Can you use the functionality to a wider audience to solve other problems – say as a BYoC solution, or to deliver your applications to devices outside of your domain? MED-V does offer a range of deployment solutions, including deployment via CD – and images are encrypted. But, it is an image management solution – you need to consider not only is the image deployed, but how do you manage the data accessed from that image? In addition, it does only have drivers for Windows Operating Systems – so not a solution to deliver alternative OS; you couldn’t use it to migrate to Linux for example. Yet, MED-V is not simply a solution to migrate from one OS to another, but a method of managing user access to different Windows images for whatever purpose – migration, development, or testing.

An interesting question is “why is Windows Virtual PC and XP Mode necessary”? App-V is intended to de-couple the application environment from the operating system. Should there be a need to introduce a secondary OS – even if it’s managed its still more effort. Some application deployment solutions – such as Endeavors’ Application Jukebox or Spoon offer virtualized application solutions that could be used to deploy applications such as different versions of  IE versions to a single desktop.

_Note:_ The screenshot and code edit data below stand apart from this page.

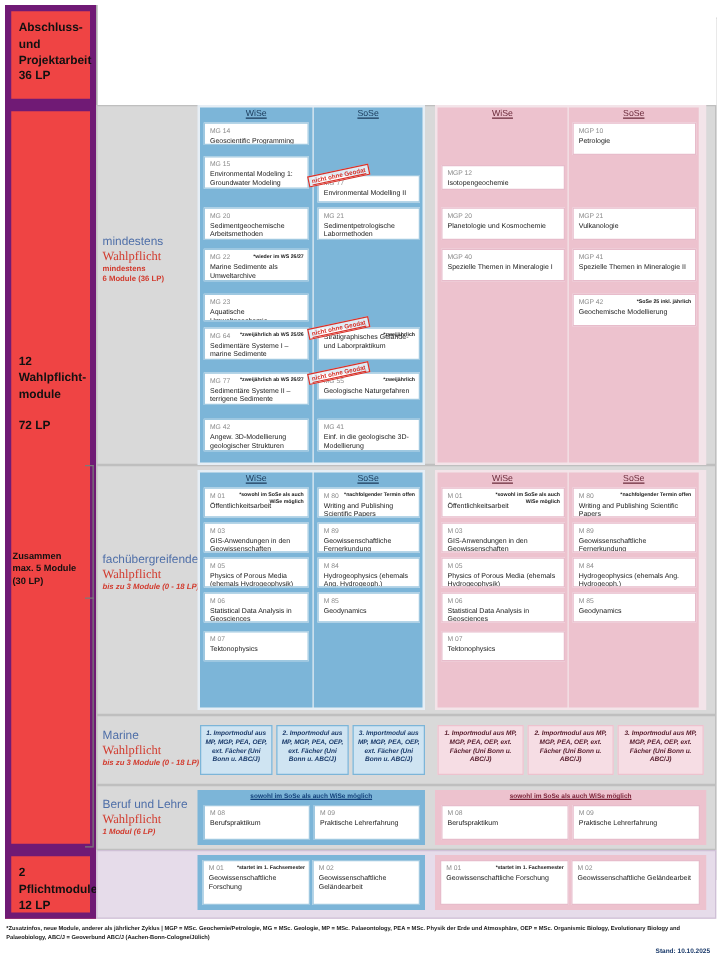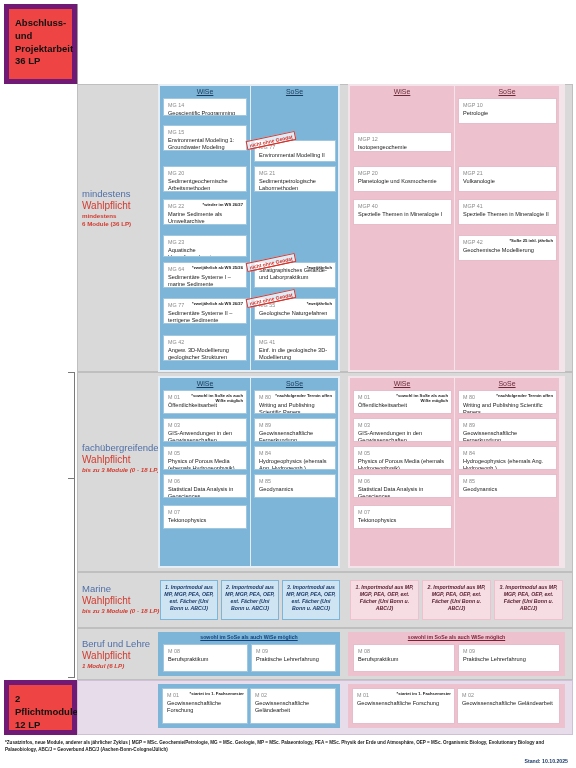--- a/index.html
+++ b/index.html
@@ -81,7 +81,7 @@
     color: #4f6fa8;
     line-height: 1.25;
   }
-  .cat-name .wp { color: #d23b2e; font-size: 10px; }
+  .cat-name .wp { color: #d23b2e; font-size: 10px; font-family: Liberation Serif, serif; }
   .cat-name .note {
     color: #d23b2e; font-size: 6.2px; font-style: italic; font-weight: bold;
     display: block; line-height: 1.25;

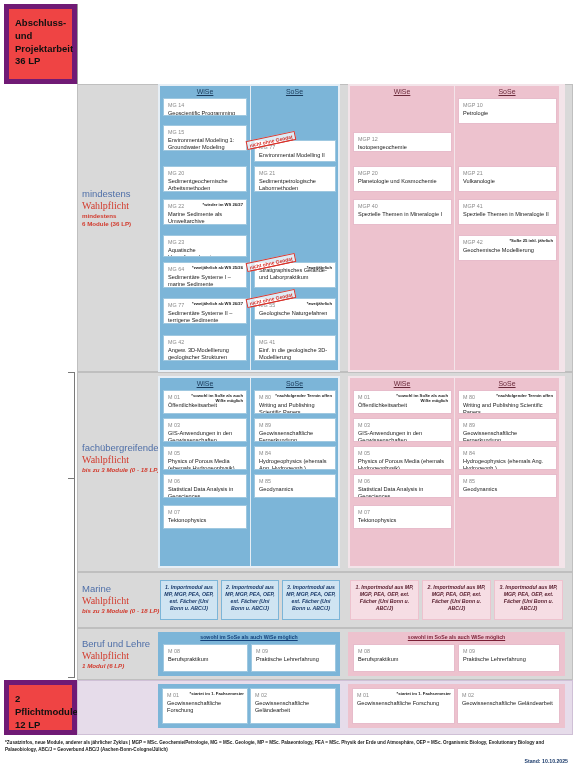--- a/index.html
+++ b/index.html
@@ -214,6 +214,11 @@
   <div class="left-cell" style="top:4px;width:73px;height:80px;">
     <span>Abschluss-<br>und<br>Projektarbeit<br>36 LP</span>
   </div>
+  <div class="left-cell" style="top:84px;width:73px;height:596px;padding-top:0;">
+    <div style="position:absolute;top:195px;left:6px;">
+      12<br>Wahlpflicht-<br>module<br><br>72 LP
+    </div>
+  </div>
   <div class="left-cell" style="top:680px;width:73px;height:55px;">
     <span>2<br>Pflichtmodule<br>12 LP</span>
   </div>

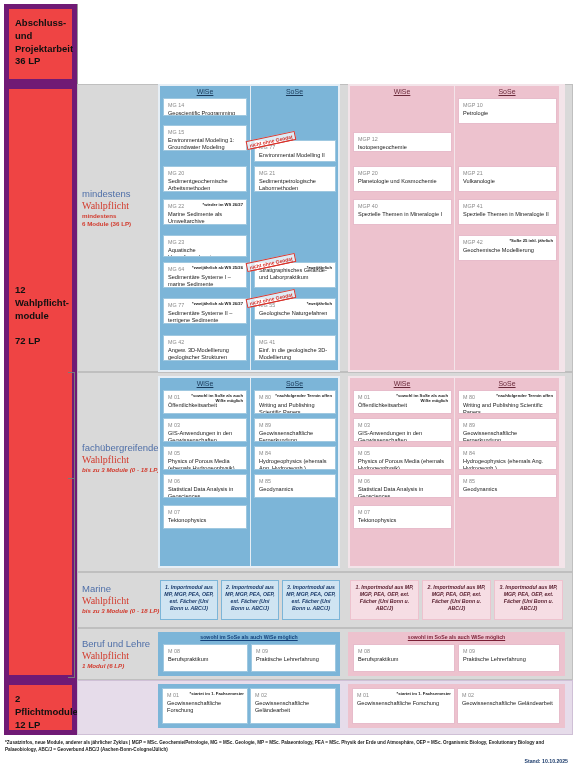--- a/index.html
+++ b/index.html
@@ -223,6 +223,9 @@
     <span>2<br>Pflichtmodule<br>12 LP</span>
   </div>
 
+  <div style="position:absolute;left:10px;top:440px;width:64px;font-size:7.4px;font-weight:bold;line-height:1.35;color:#111;">
+    Zusammen<br>max. 5 Module<br>(30 LP)
+  </div>
   <div class="divider" style="left:74px;top:372px;width:1.2px;height:305px;"></div>
   <div class="divider" style="left:68px;top:372px;width:7px;height:1.2px;"></div>
   <div class="divider" style="left:68px;top:478px;width:7px;height:1.2px;"></div>

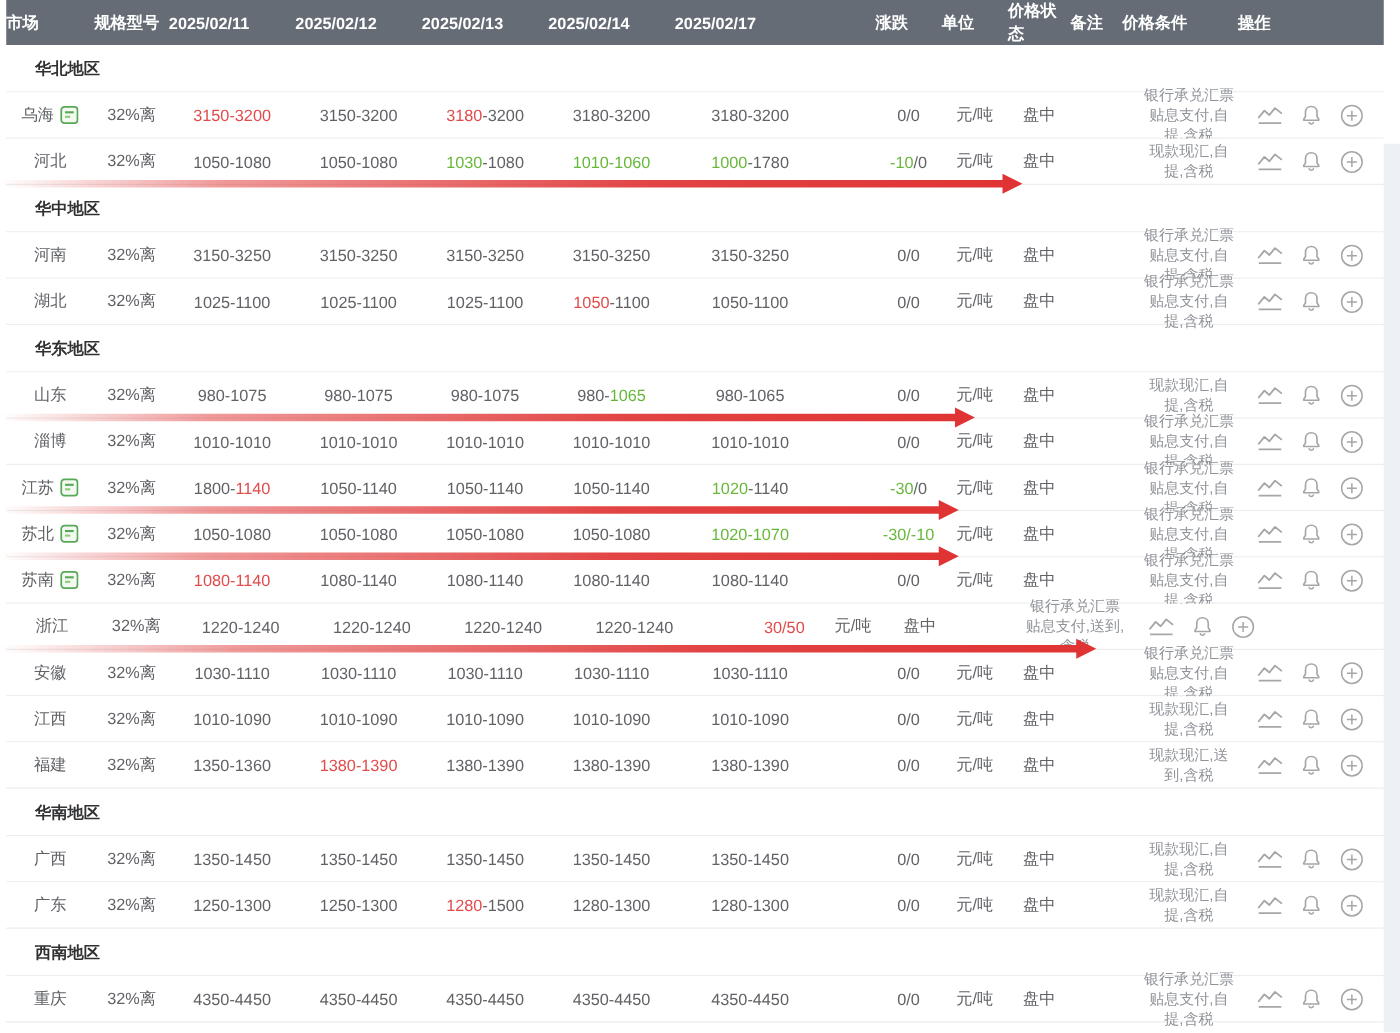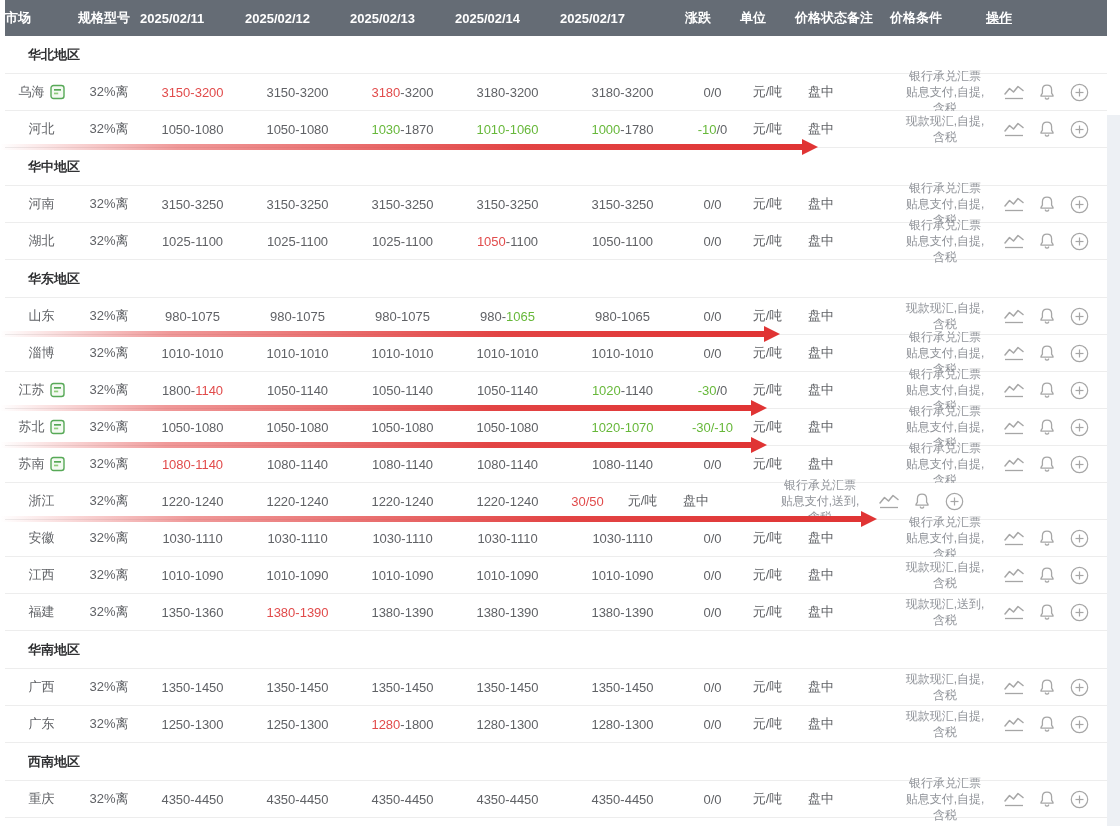--- a/index.html
+++ b/index.html
@@ -14,7 +14,7 @@
 
   
   .c-mkt{width:73px;} .c-spec{width:62px;} .c-d{width:105px;} .c-d17{width:125px;}
-  .c-chg{width:55px;} .c-unit{width:55px;} .c-status{width:52px;} .c-note{width:43px;}
+  .c-chg{width:55px;margin-left:40px;} .c-unit{width:55px;} .c-status{width:52px;} .c-note{width:43px;}
   .c-cond{width:96px;} .c-ops{width:121px;text-decoration:underline;}
 
   

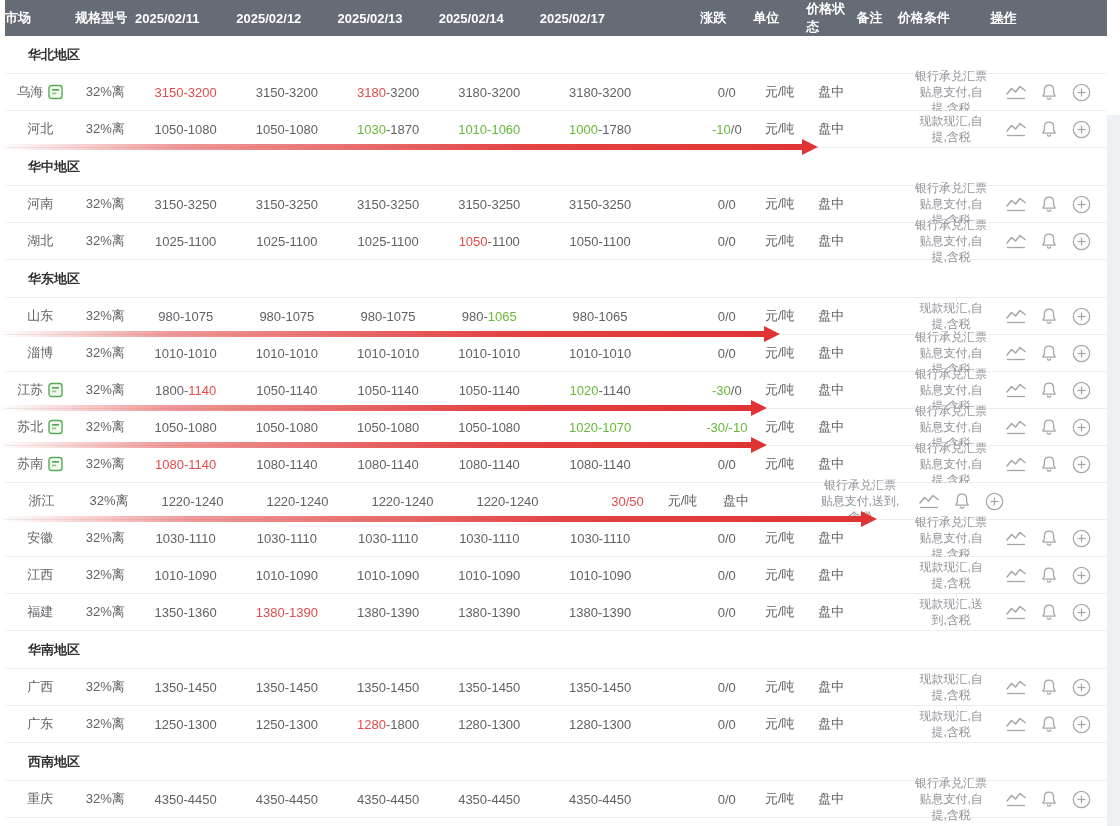--- a/index.html
+++ b/index.html
@@ -149,7 +149,7 @@
           </div>
           <div class="cell c-d">
             <span class="seg-g">1030</span>
-            <span class="seg-n">-1870</span>
+            <span class="seg-n">-1080</span>
           </div>
           <div class="cell c-d">
             <span class="seg-g">1010-1060</span>

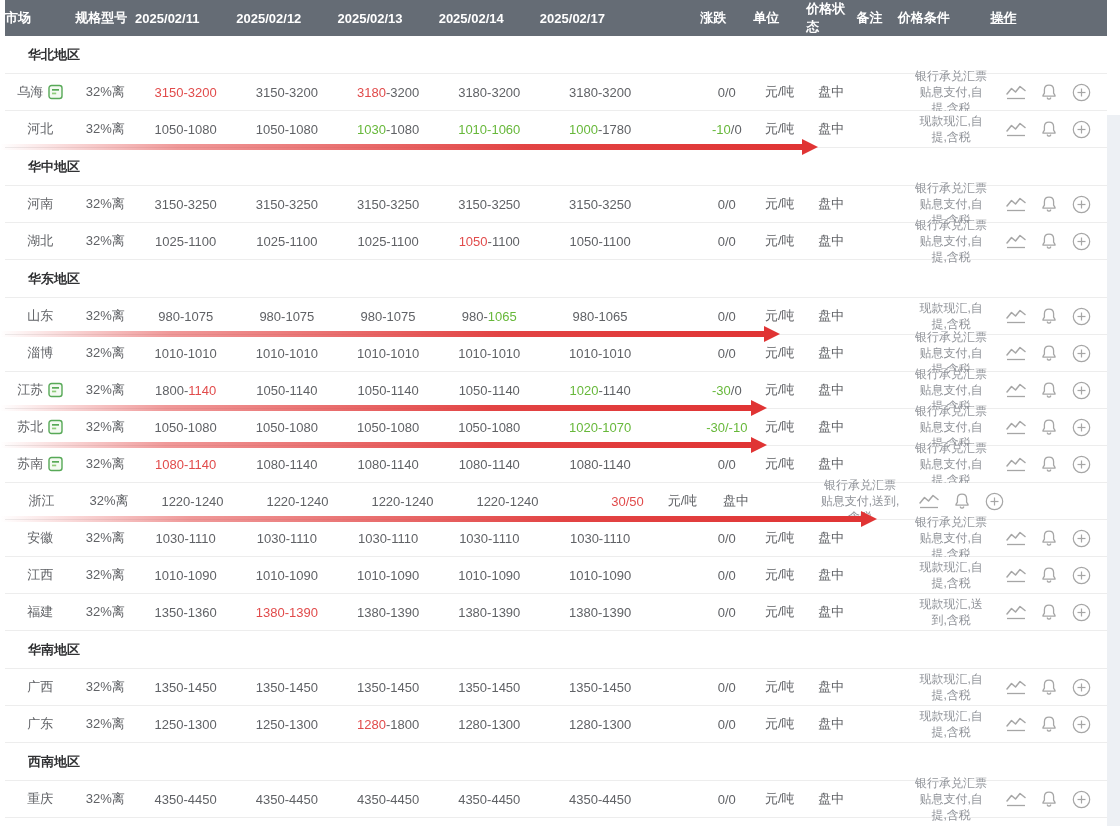--- a/index.html
+++ b/index.html
@@ -971,7 +971,7 @@
           </div>
           <div class="cell c-d">
             <span class="seg-r">1280</span>
-            <span class="seg-n">-1800</span>
+            <span class="seg-n">-1500</span>
           </div>
           <div class="cell c-d">
             <span class="seg-n">1280-1300</span>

The most important consideration is how are you best managing your desktops? MDOP provides a number of tools to help you deliver best practices and drive down cost of of managing your desktop environment. One of those tools is MED-V. It is likely as you move towards Windows 7 that you’ve existing applications that will not operate in the new Win 7 environment. You can enable access to these applications in a variety of ways – using Presentation Virtualization, or Hosted Desktops for instance – but to that mix you can add managing multiple OSes on the user’s desktop directly using tools such as MED-V, it’s not just a band-aid.